You can go in the school garden through a little door. It is always opened. You should go upstairs by a little house. The cash is under the tiled roof of the neighbour house. It is a grey pipe.

Nagypall is a small village in Baranya County and it is located south of Zengő, the highest peak of the Mecsek range of hills. The nearest town is Pécsvárad and it is at a distance of three kilometres from the settlement. The village of Nagypall is accessible from trunk road No. 6.

Legend has it that a feudal lord by the name Nagy Pál had estates here in the 1700s. The name of the settlement occurred first in the form ’Pol’ in a document around 1220. The name Pall is a version of the Hungarian first name Pál (Paul). The settlement got first mentioned as part of the list of settlements, paying taxes to the Abbey of Pécsvárad, which had been founded by King St Stephen.

Nagypall was inhabited throughout the Turkish period of Hungarian history. Its population remained Hungarian after the Turkish Conquest as well. It was only in the second half of the 18th century that German settlers arrived and stayed in the village.

In the early 18th century the Village of Nagypall became the property of the Bishop of Pécs. In the middle of that century the inhabitants of the village were mainly Protestants. During the reign of Empress Maria Theresia the Hungarian inhabitants of the village were villeins, while the Germans were mostly servants.
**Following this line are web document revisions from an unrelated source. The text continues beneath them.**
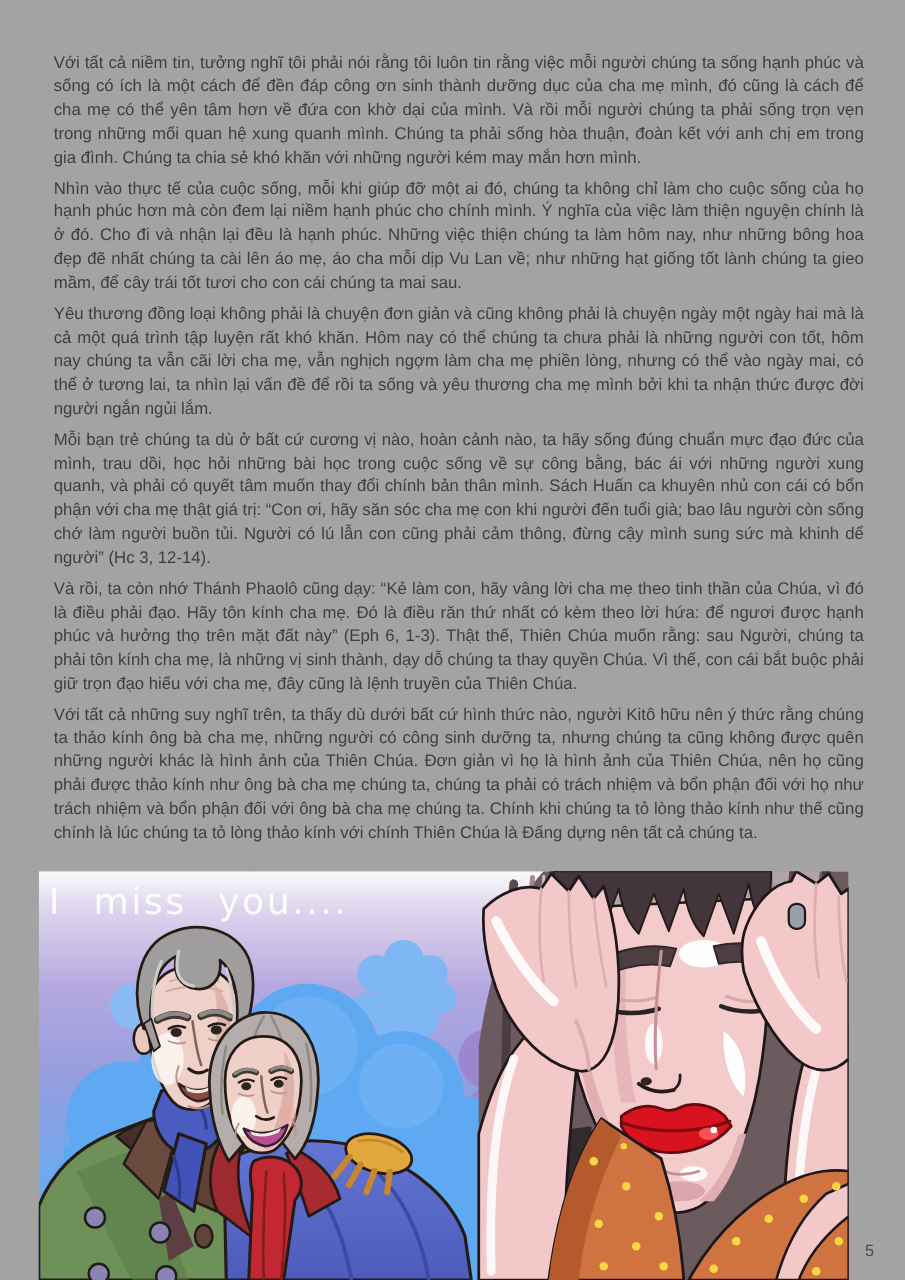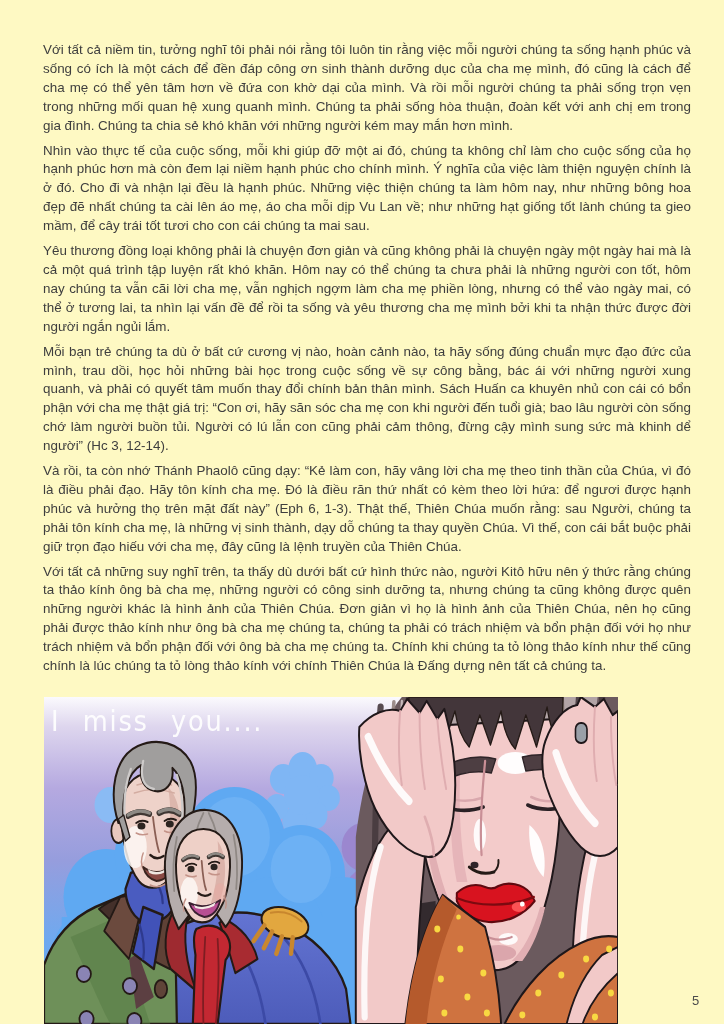--- a/index.html
+++ b/index.html
@@ -4,7 +4,7 @@
 <style>
   html,body{margin:0;padding:0;background:#ffffff;}
   .page{
-    position:relative;width:724px;height:1024px;background:#fef9c3;
+    position:relative;width:724px;height:1024px;background:#a3a3a3;
     overflow:hidden;font-family:"Liberation Sans",sans-serif;
   }
   .text-block{position:absolute;left:43px;top:41px;width:648px;}

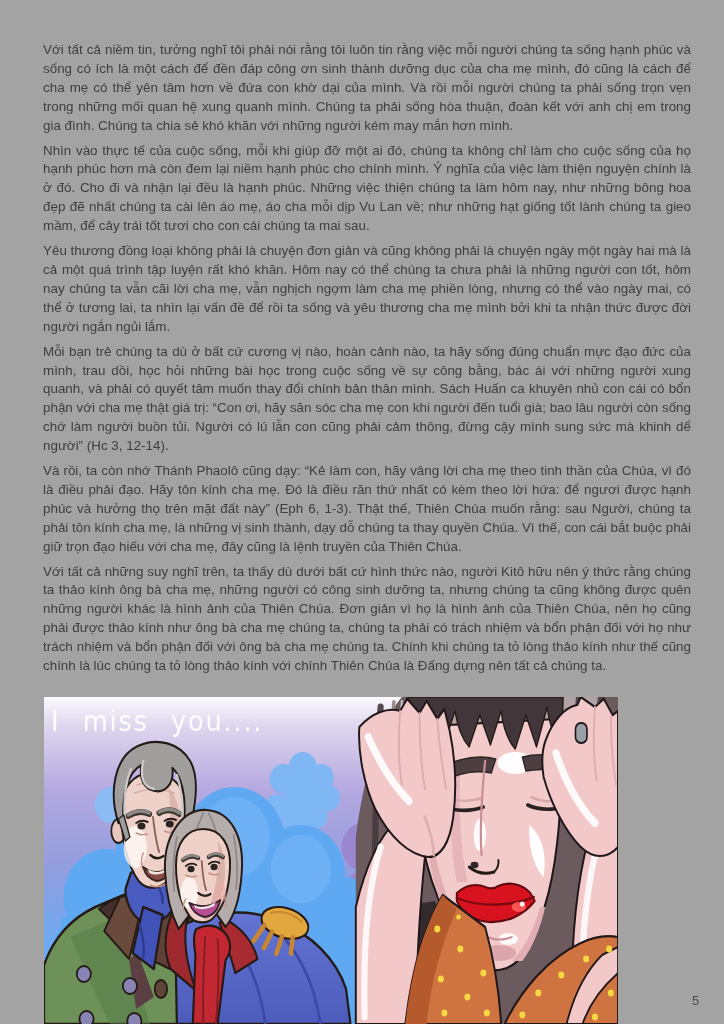--- a/index.html
+++ b/index.html
@@ -12,7 +12,7 @@
     margin:0 0 6px 0;font-size:13.4px;line-height:18.9px;
     text-align:justify;color:#3e3e3e;
   }
-  .illustration{position:absolute;left:44px;top:697px;width:574px;height:327px;}
+  .illustration{position:absolute;left:31px;top:697px;width:648px;height:327px;}
   .illustration svg{display:block;width:100%;height:100%;}
   .page-number{
     position:absolute;left:692px;top:993px;font-size:13px;color:#4c4c4c;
The main crops, typical of the settlement included corn, rye, oat, maze and grapes. Oxen, cattle, horses, pigs and sheep were kept by the villagers and two mills ground the locally grown grains.

Before the second world war the Hungarian and the German inhabitants lived in two separate parts of the village. The Hungarians were protestants, while the Germans were Catholics. Members of both religious congregations built their own church in the village; the listed building of the Calvinist church was built in 1793, while Nagypall’s Catholic church was erected in 1852. Two schools operated in the village in that era. The settlement’s Roman Catholic school was bilingual and both German and Hungarian were used as languages of instruction in it. In the Protestant school children learnt in Hungarian.Hungarian inhabitants were villeins, the germans were mostly servants.